Built a semantic HTML parser specifically for ForexFactory's calendar structure. ForexFactory renders events in a consistent table format across day/week/month views — the semantic parser extracts events as structured objects regardless of which view is scraped.
- Three scraping modes: day (realtime, lightweight), week (daily sync, broader coverage), month (backfill, historical reconstruction).
- UPSERT, not INSERT: Every event has a unique event_uid. If an event already exists, only update if actual/forecast/previous values have changed — this handles ForexFactory's live updates as events release.
- Timezone-first design: ForexFactory displays in US/Eastern. All times are converted to UTC on ingest. A timezone field is stored alongside UTC timestamp for auditability.
- Full audit trail: sync_log records every scrape operation — what was fetched, what was upserted, what was skipped, duration, and any errors. Debugging a missed event means querying sync_log, not trawling server logs.
ForexFactory blocks aggressive scrapers. Solution: respectful rate limiting (1 request per 15 minutes in realtime mode), proper User-Agent headers, and session reuse. We've never been blocked — the key is mimicking a human browsing pattern, not hammering the endpoint.
ForexFactory times are US/Eastern — which means UTC-5 in winter and UTC-4 during DST. Storing as-is and converting later is a mistake: you lose information about whether DST was active. Solution: convert to UTC at parse time using pytz with the original Eastern timestamp preserved in a separate column. This makes historical comparison unambiguous.
ForexFactory updates actual values as events release throughout the day. A naive scraper would miss these updates since the event row already exists. The UPSERT logic checks if actual/forecast/previous differ from stored values — if they do, it updates and logs the change in sync_log. This means you always have the latest actual values without duplicates.
ForexFactory's day, week, and month HTML templates are structurally different — different table layouts, different date rendering, different row structures for multi-day events. Built a semantic parser that understands each view's structure and normalises into the same event object. This is the core intellectual work of the project — 80% of the complexity lives here.
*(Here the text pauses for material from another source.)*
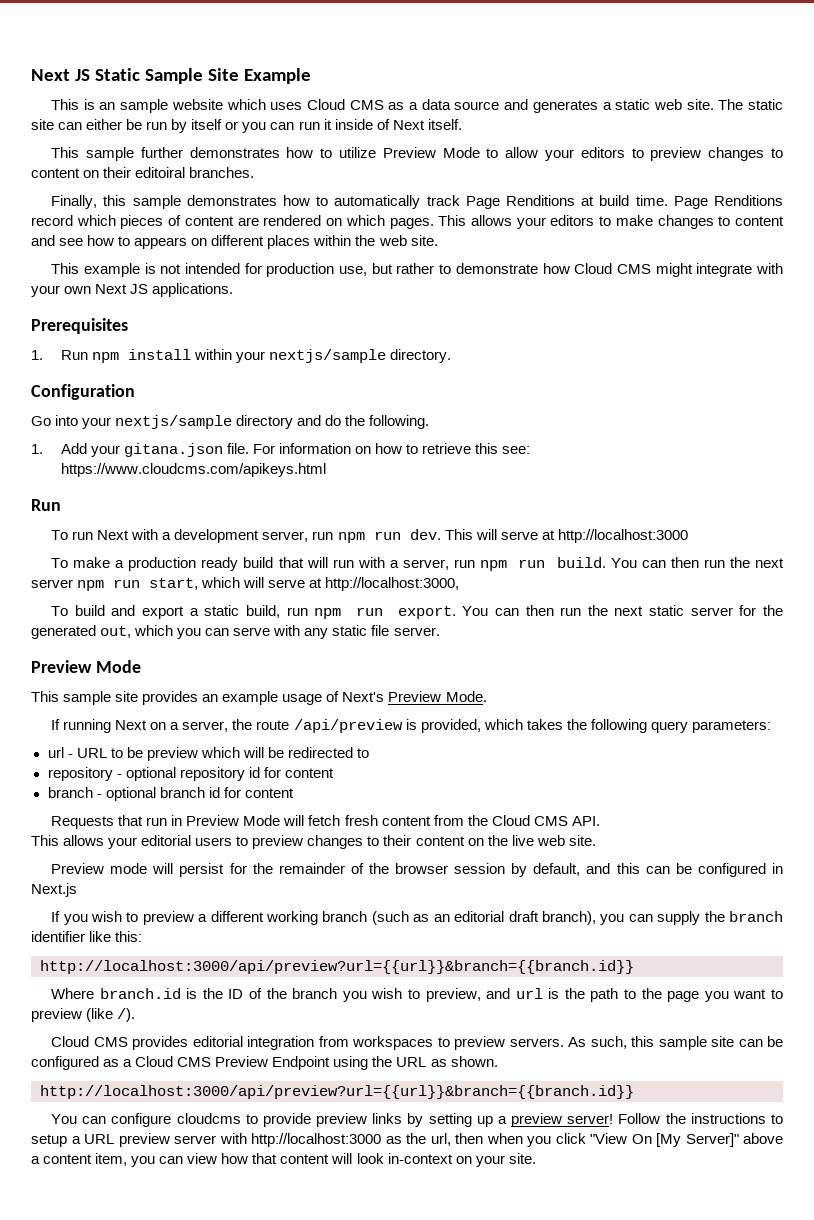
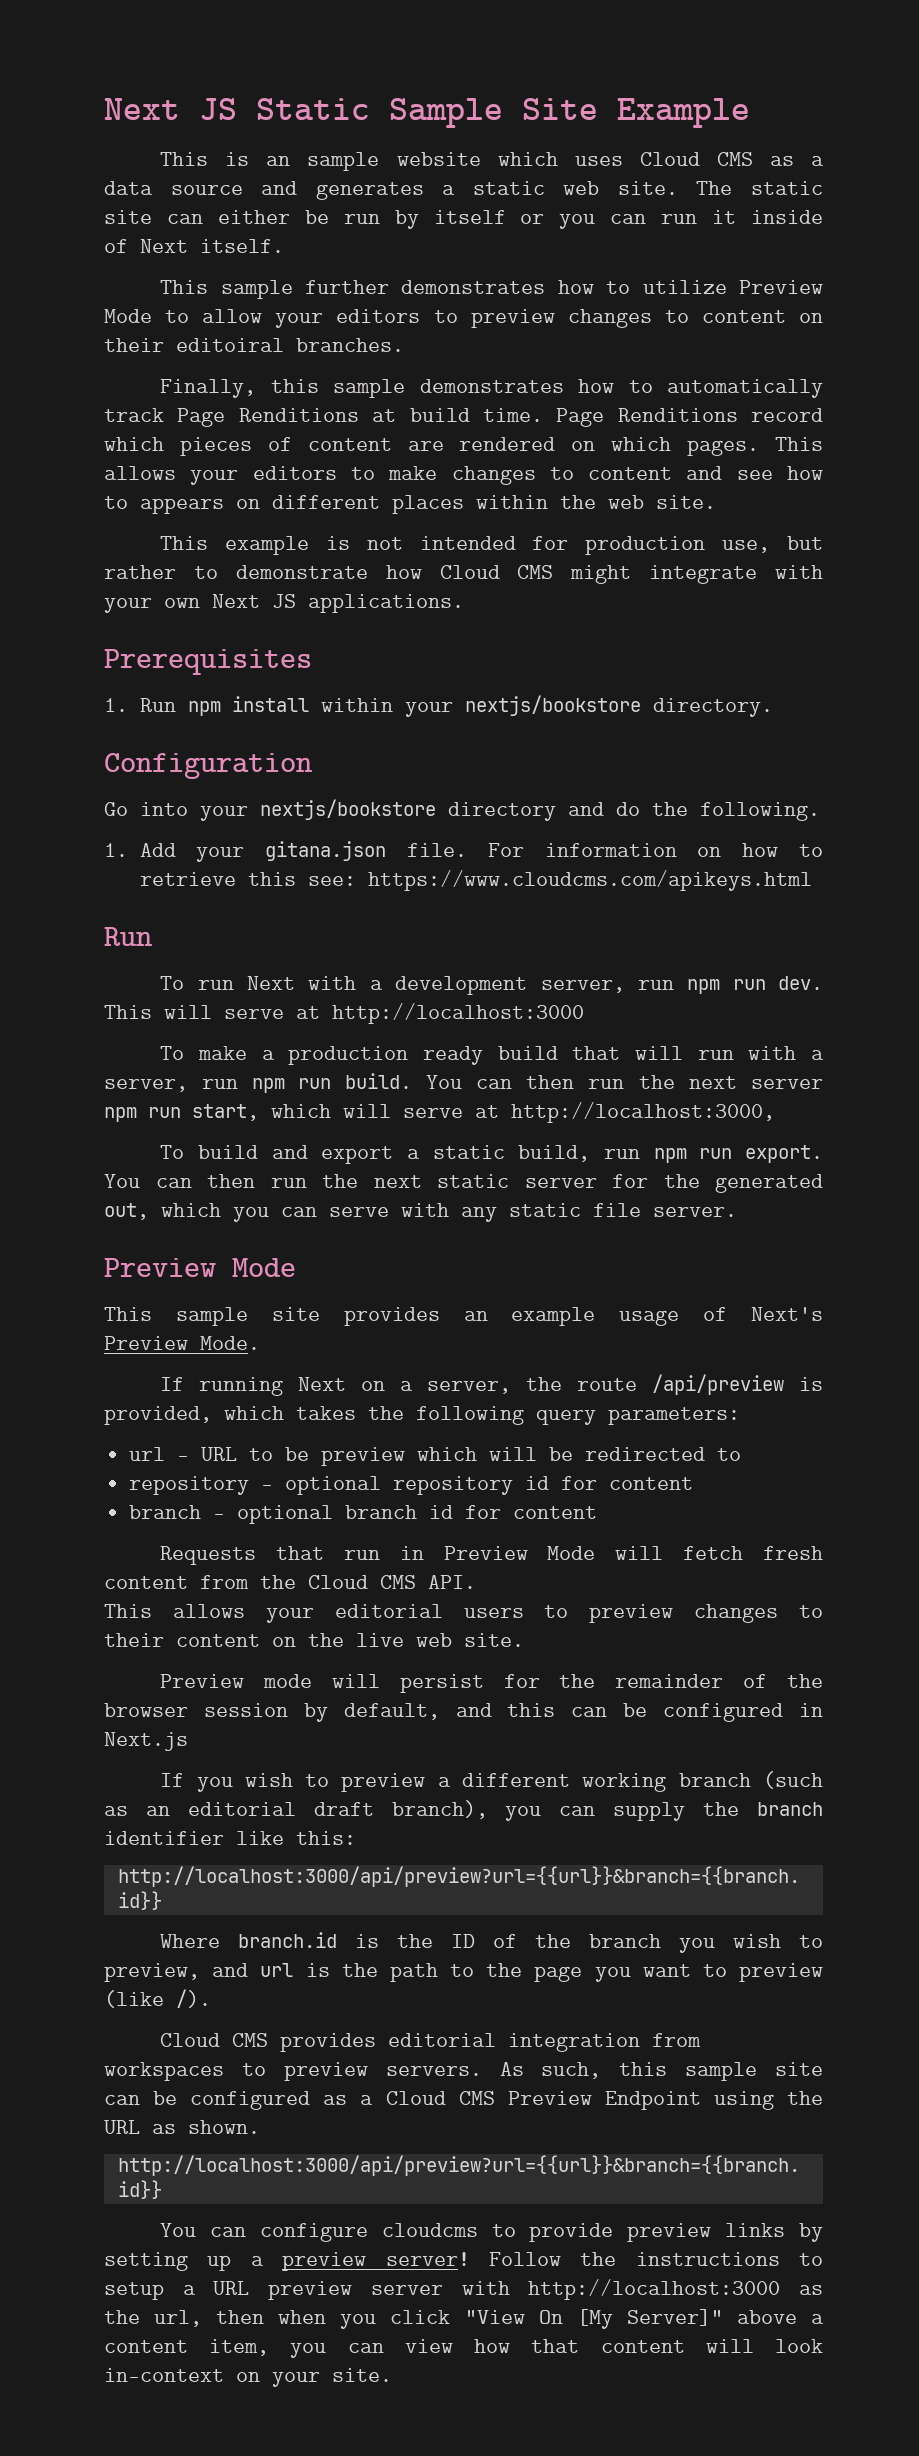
[269,349,387,363] nextjs/sample -> [464,695,641,716] nextjs/bookstore
[115,415,233,429] nextjs/sample -> [260,799,436,820] nextjs/bookstore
Building the semantic parser to understand ForexFactory's HTML structure deeply — rather than CSS selector hacking — is what makes v2.2 resilient. When ForexFactory tweaks their template, the semantic parser adapts with minimal changes. CSS selectors break silently.
The sync_log audit table is the most valuable debugging tool in the whole system. When a trader asks "why is the NFP event showing the wrong actual value?", the answer is always in sync_log within 30 seconds.
UPSERT over INSERT is the correct default for any scraping pipeline that touches data that can change after initial publish. Write the UPSERT logic once and never think about data freshness again.